* _Excerpts from a dataset_:
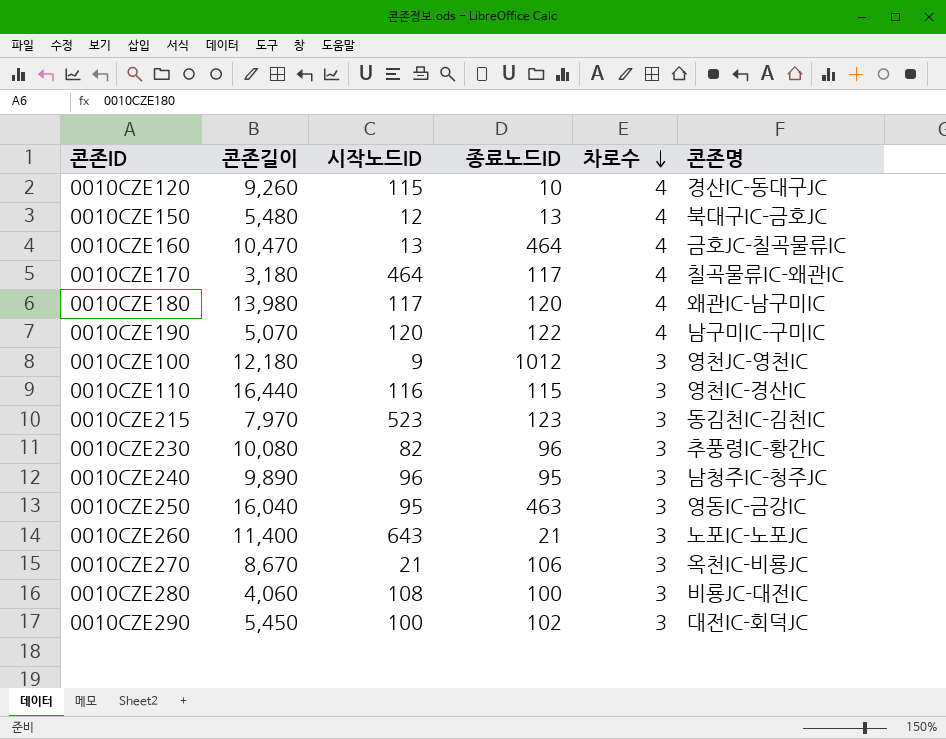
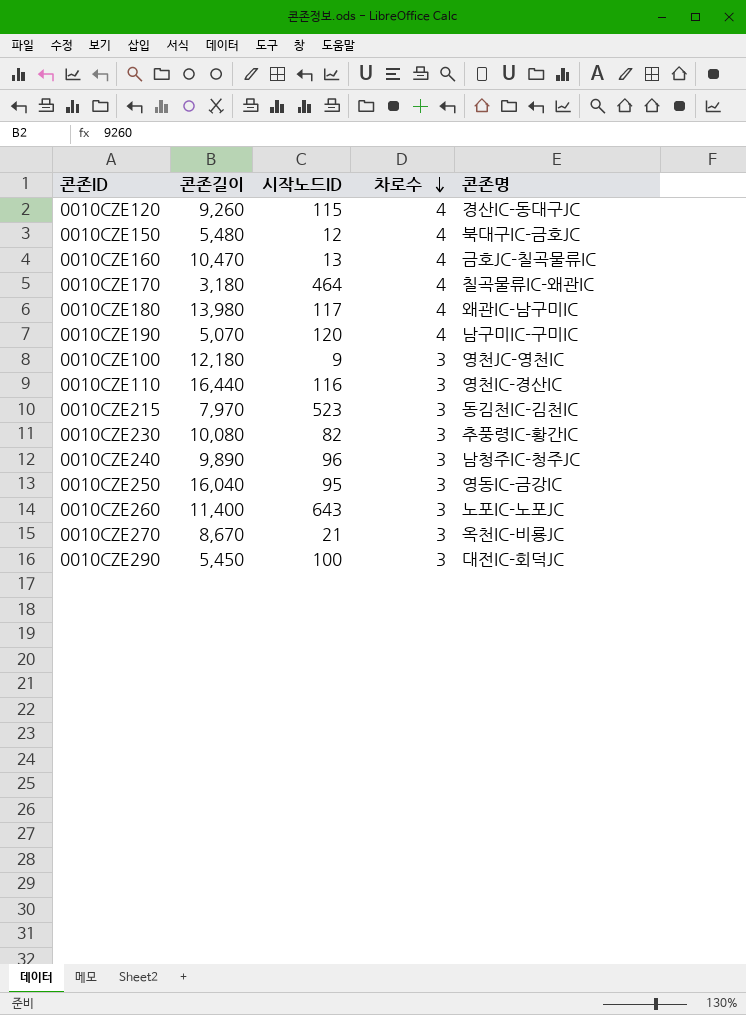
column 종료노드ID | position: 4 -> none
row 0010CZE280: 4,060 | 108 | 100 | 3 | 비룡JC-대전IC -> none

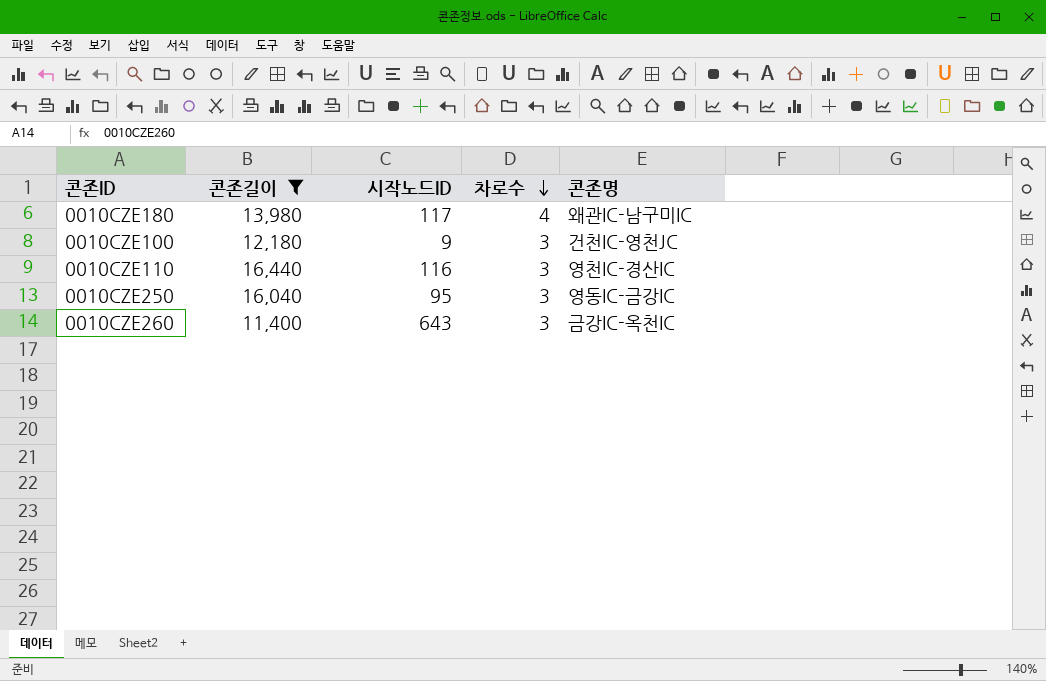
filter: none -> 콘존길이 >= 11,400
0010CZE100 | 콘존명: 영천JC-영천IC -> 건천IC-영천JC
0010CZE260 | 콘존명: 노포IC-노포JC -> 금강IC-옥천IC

* _WORK TASK_:
When you give the entries again, keep them exact and omit any picture they contain.

* _EXPECTED OUTPUT_:
column 종료노드ID | position: 4 -> none
row 0010CZE280: 4,060 | 108 | 100 | 3 | 비룡JC-대전IC -> none

filter: none -> 콘존길이 >= 11,400
0010CZE100 | 콘존명: 영천JC-영천IC -> 건천IC-영천JC
0010CZE260 | 콘존명: 노포IC-노포JC -> 금강IC-옥천IC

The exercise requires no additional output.